◆ Required action:
For the material below, the expected output is exactly the lines between the line holding "Some pointers on" and the line holding "- 3. Using attention", inclusive, with pictures left out.

◆ Excerpted data:
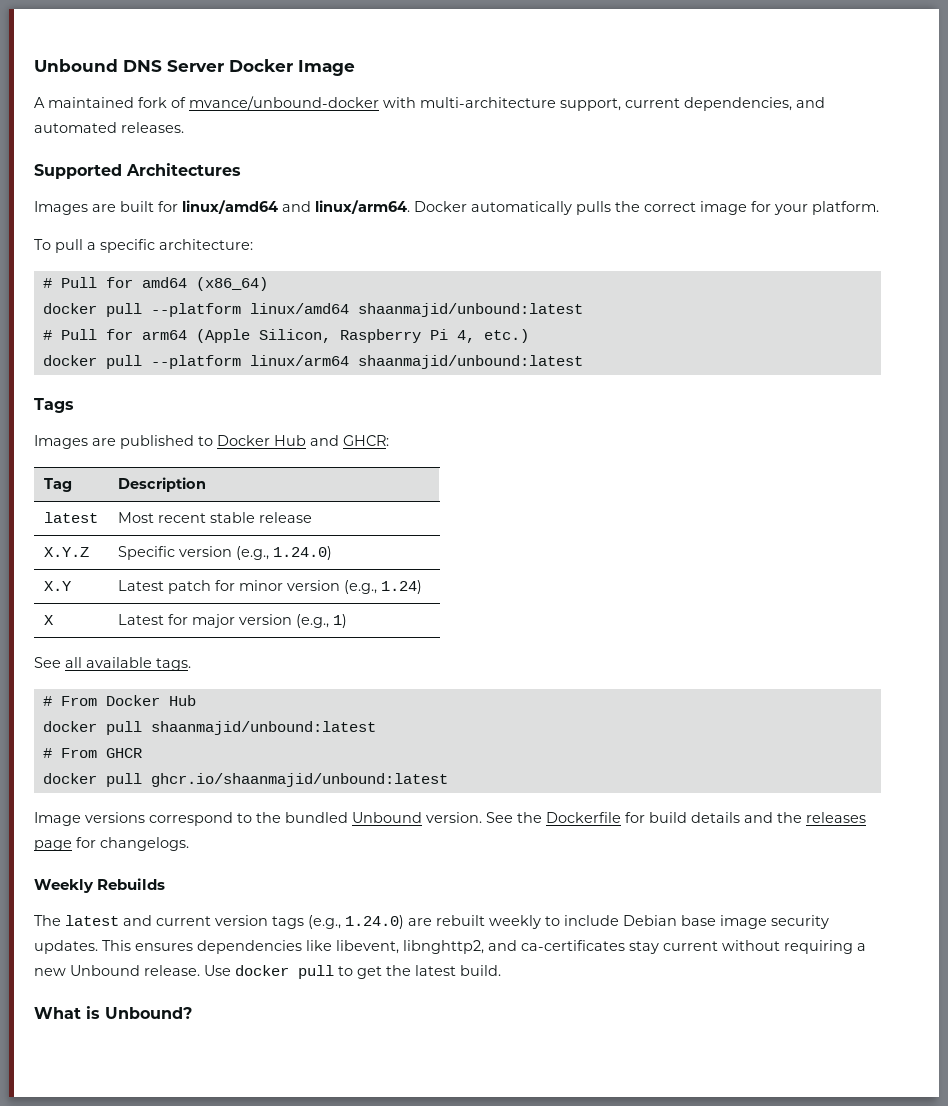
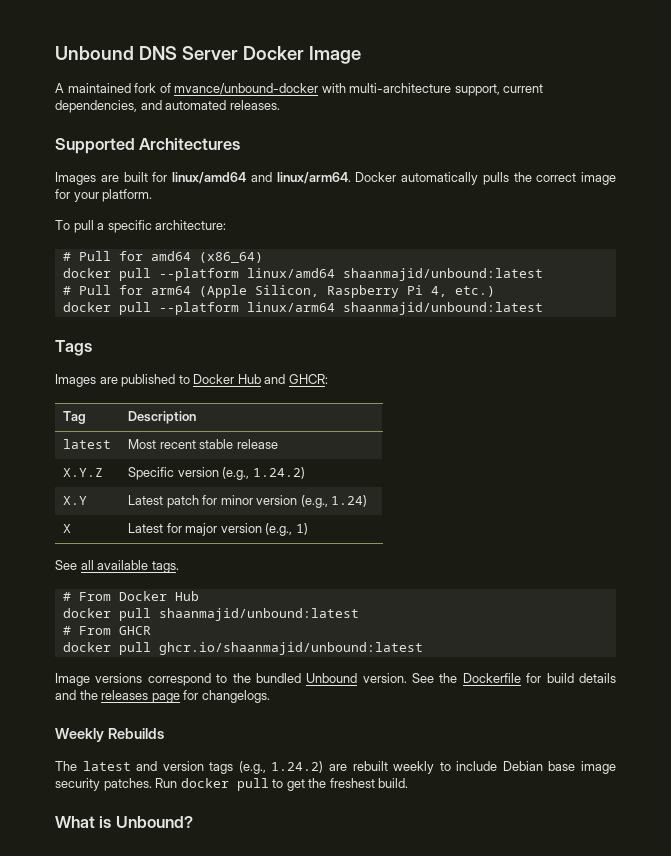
- X.Y.Z | Specific version (e.g., 1.24.0)
+ X.Y.Z | Specific version (e.g., 1.24.2)
- The latest and current version tags (e.g., 1.24.0) are rebuilt weekly to include Debian base image security updates. This ensures dependencies like libevent, libnghttp2, and ca-certificates stay current without requiring a new Unbound release. Use docker pull to get the latest build.
+ The latest and version tags (e.g., 1.24.2) are rebuilt weekly to include Debian base image security patches. Run docker pull to get the freshest build.

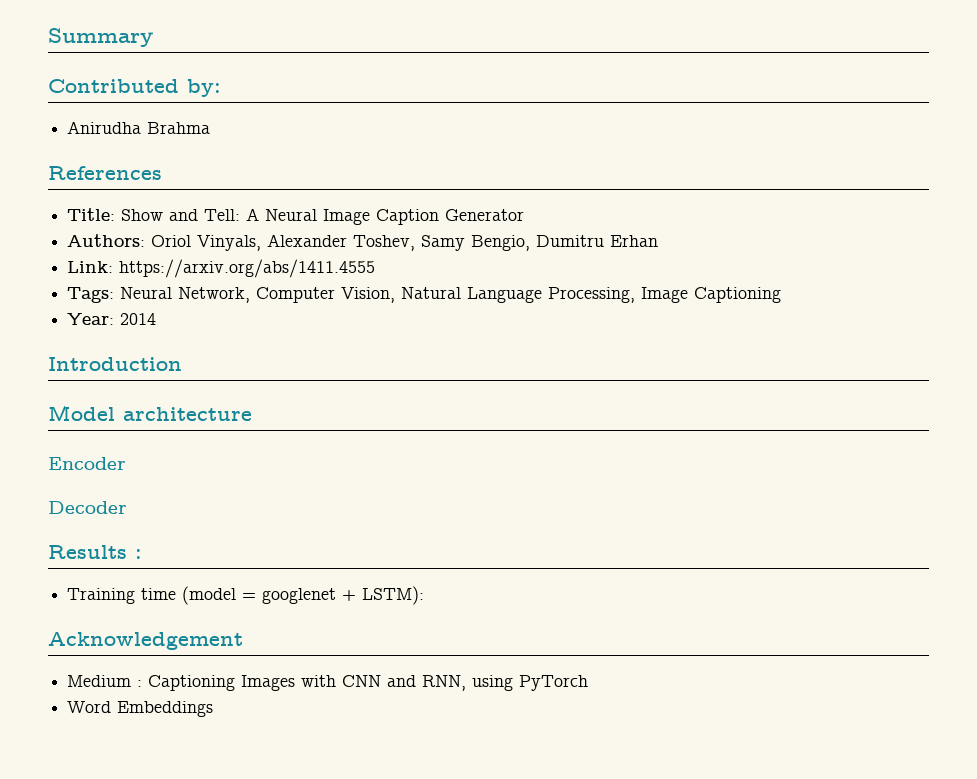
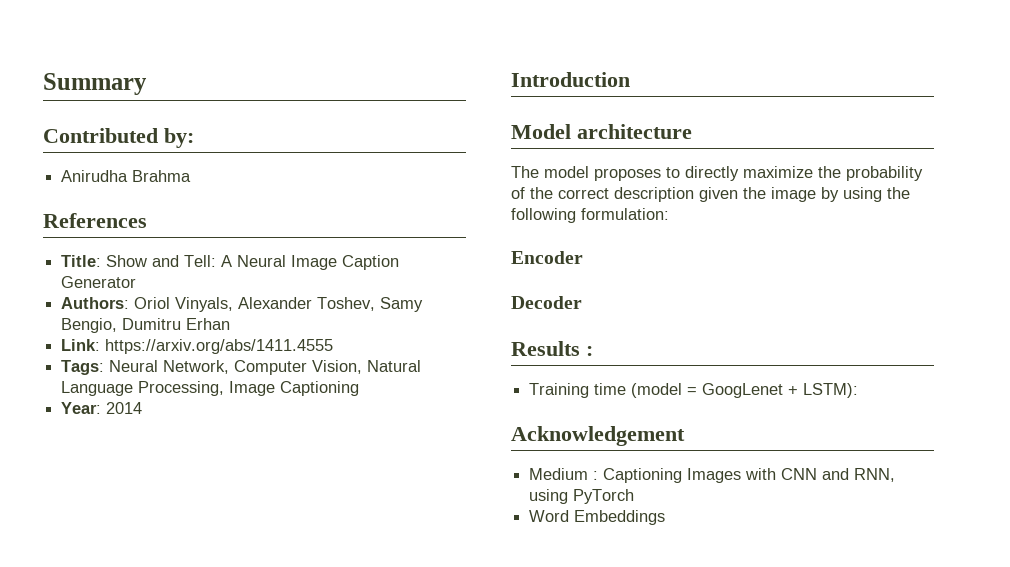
+ The model proposes to directly maximize the probability of the correct description given the image by using the following formulation:
- Training time (model = googlenet + LSTM):
+ Training time (model = GoogLenet + LSTM):

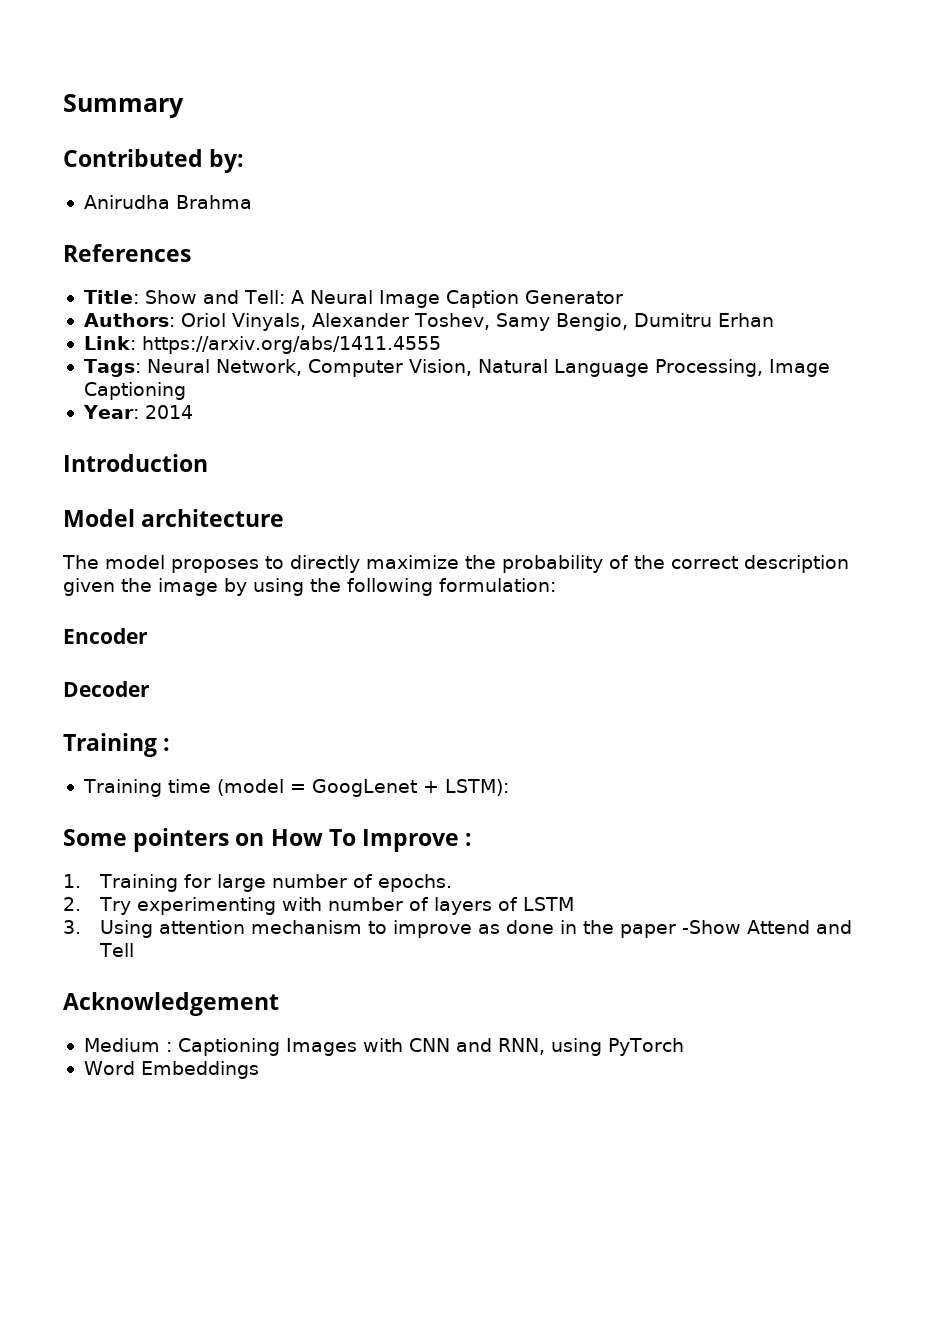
- Results :
+ Training :
+ Some pointers on How To Improve :
+ 1. Training for large number of epochs.
+ 2. Try experimenting with number of layers of LSTM
+ 3. Using attention mechanism to improve as done in the paper -Show Attend and Tell

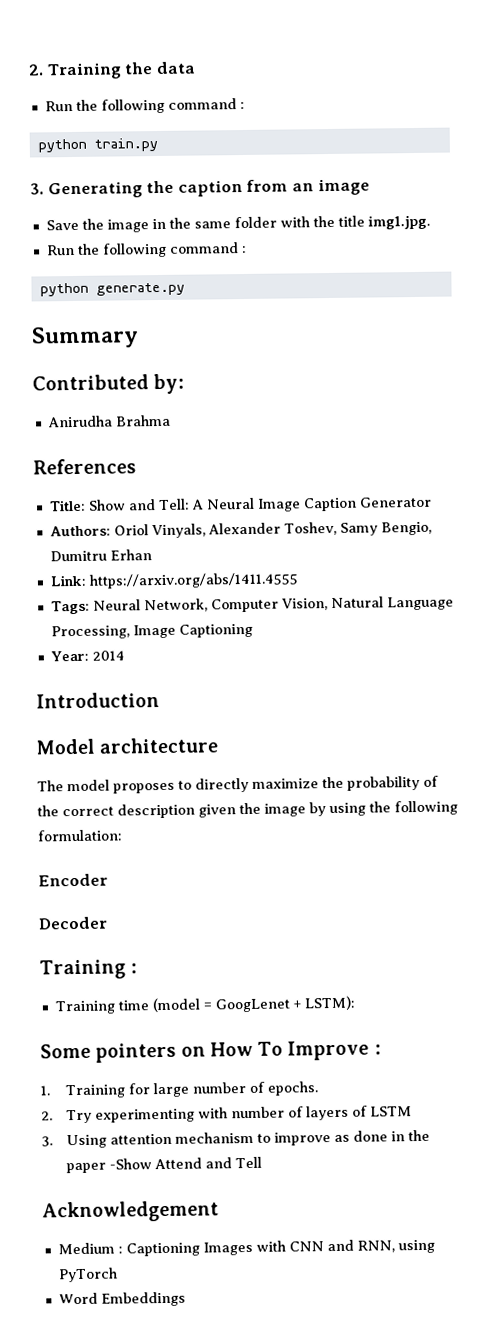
+ 2. Training the data
+ Run the following command :
+ python train.py
+ 3. Generating the caption from an image
+ Save the image in the same folder with the title img1.jpg.
+ Run the following command :
+ python generate.py

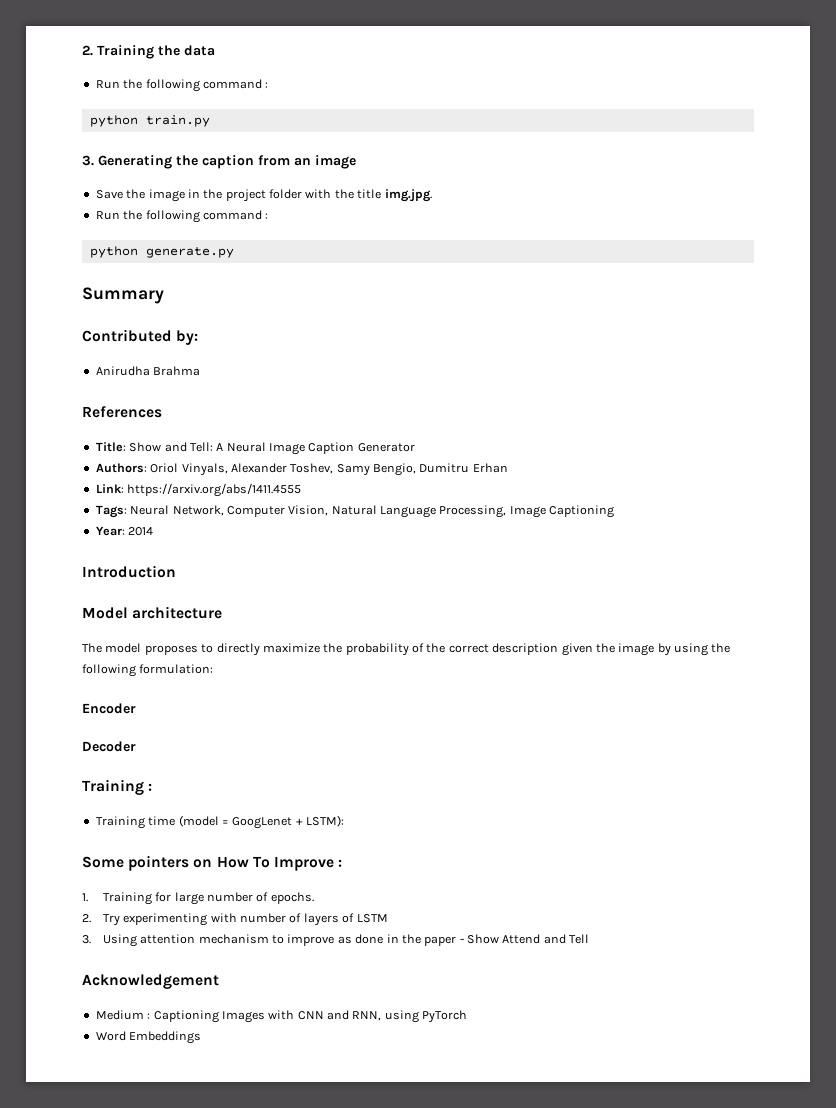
- Save the image in the same folder with the title img1.jpg.
+ Save the image in the project folder with the title img.jpg.
- 3. Using attention mechanism to improve as done in the paper -Show Attend and Tell
+ 3. Using attention mechanism to improve as done in the paper - Show Attend and Tell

◆ Written solution:
+ Some pointers on How To Improve :
+ 1. Training for large number of epochs.
+ 2. Try experimenting with number of layers of LSTM
+ 3. Using attention mechanism to improve as done in the paper -Show Attend and Tell

+ 2. Training the data
+ Run the following command :
+ python train.py
+ 3. Generating the caption from an image
+ Save the image in the same folder with the title img1.jpg.
+ Run the following command :
+ python generate.py

- Save the image in the same folder with the title img1.jpg.
+ Save the image in the project folder with the title img.jpg.
- 3. Using attention mechanism to improve as done in the paper -Show Attend and Tell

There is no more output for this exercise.